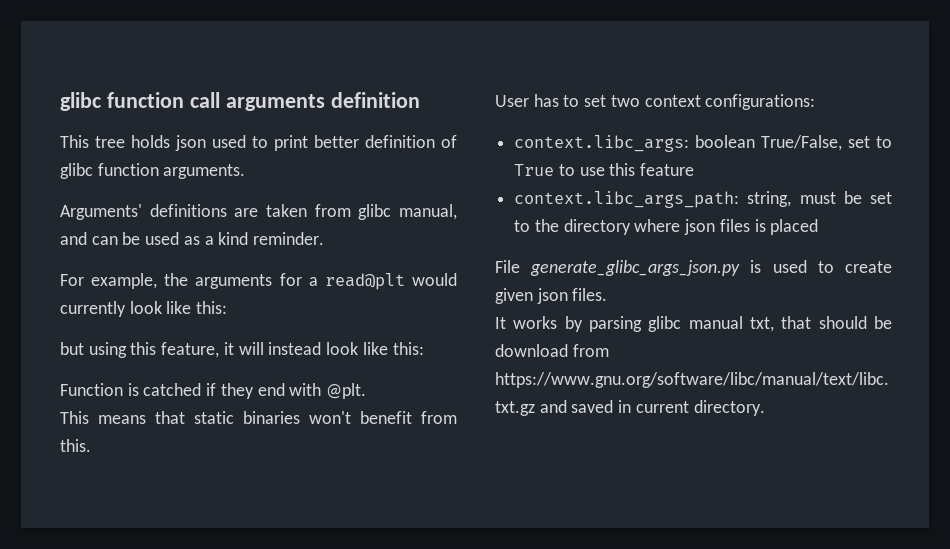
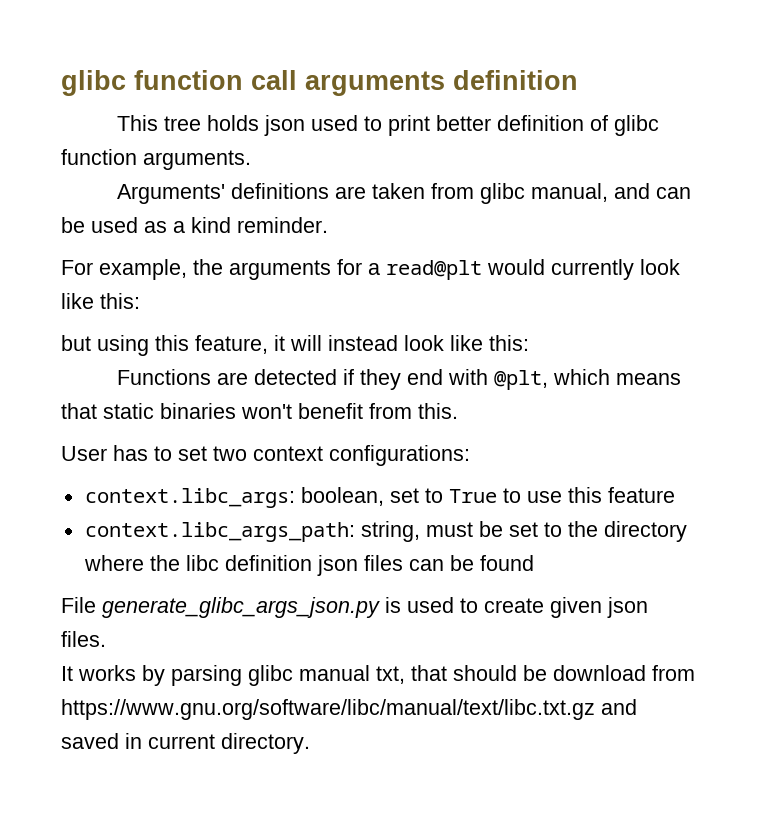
[60,383,202,396] Function is catched -> [116,369,337,385] Functions are detected
[326,383,367,399] [60,411,89,424] @plt. // This -> [493,369,610,390] @plt, which
[695,135,843,151] boolean True/False, -> [300,487,384,506] boolean,
[684,219,819,235] json files is placed -> [149,555,534,576] the libc definition json files can be found

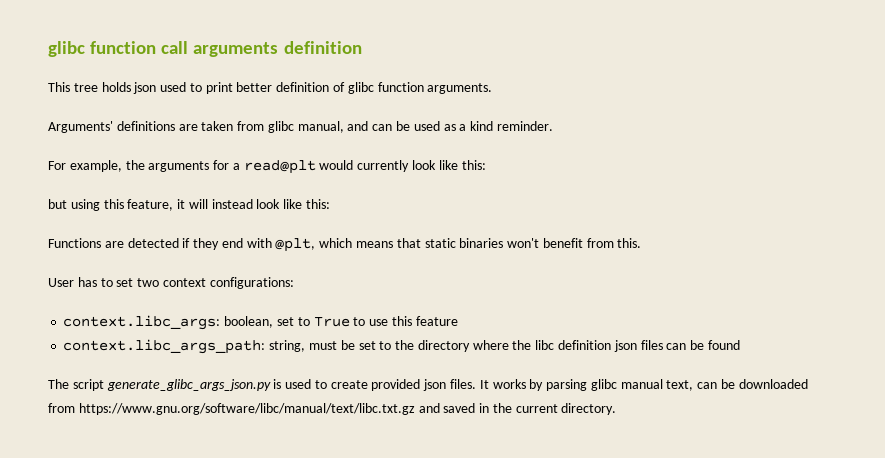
[61,597,96,613] File -> [48,379,104,391] The script
[550,597,602,618] given -> [371,379,421,391] provided
(106, 639) // -> (477, 384) none
[376,665,646,684] txt, that should be download -> [666,379,808,391] text, can be downloaded
(142, 741) none -> [492,403,512,413] the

· · · ·

## WHAT YOU SHOULD DO
Output each record above word for word, leaving out images.

## COMPLETED TASK
[60,383,202,396] Function is catched -> [116,369,337,385] Functions are detected
[326,383,367,399] [60,411,89,424] @plt. // This -> [493,369,610,390] @plt, which
[695,135,843,151] boolean True/False, -> [300,487,384,506] boolean,
[684,219,819,235] json files is placed -> [149,555,534,576] the libc definition json files can be found

[61,597,96,613] File -> [48,379,104,391] The script
[550,597,602,618] given -> [371,379,421,391] provided
(106, 639) // -> (477, 384) none
[376,665,646,684] txt, that should be download -> [666,379,808,391] text, can be downloaded
(142, 741) none -> [492,403,512,413] the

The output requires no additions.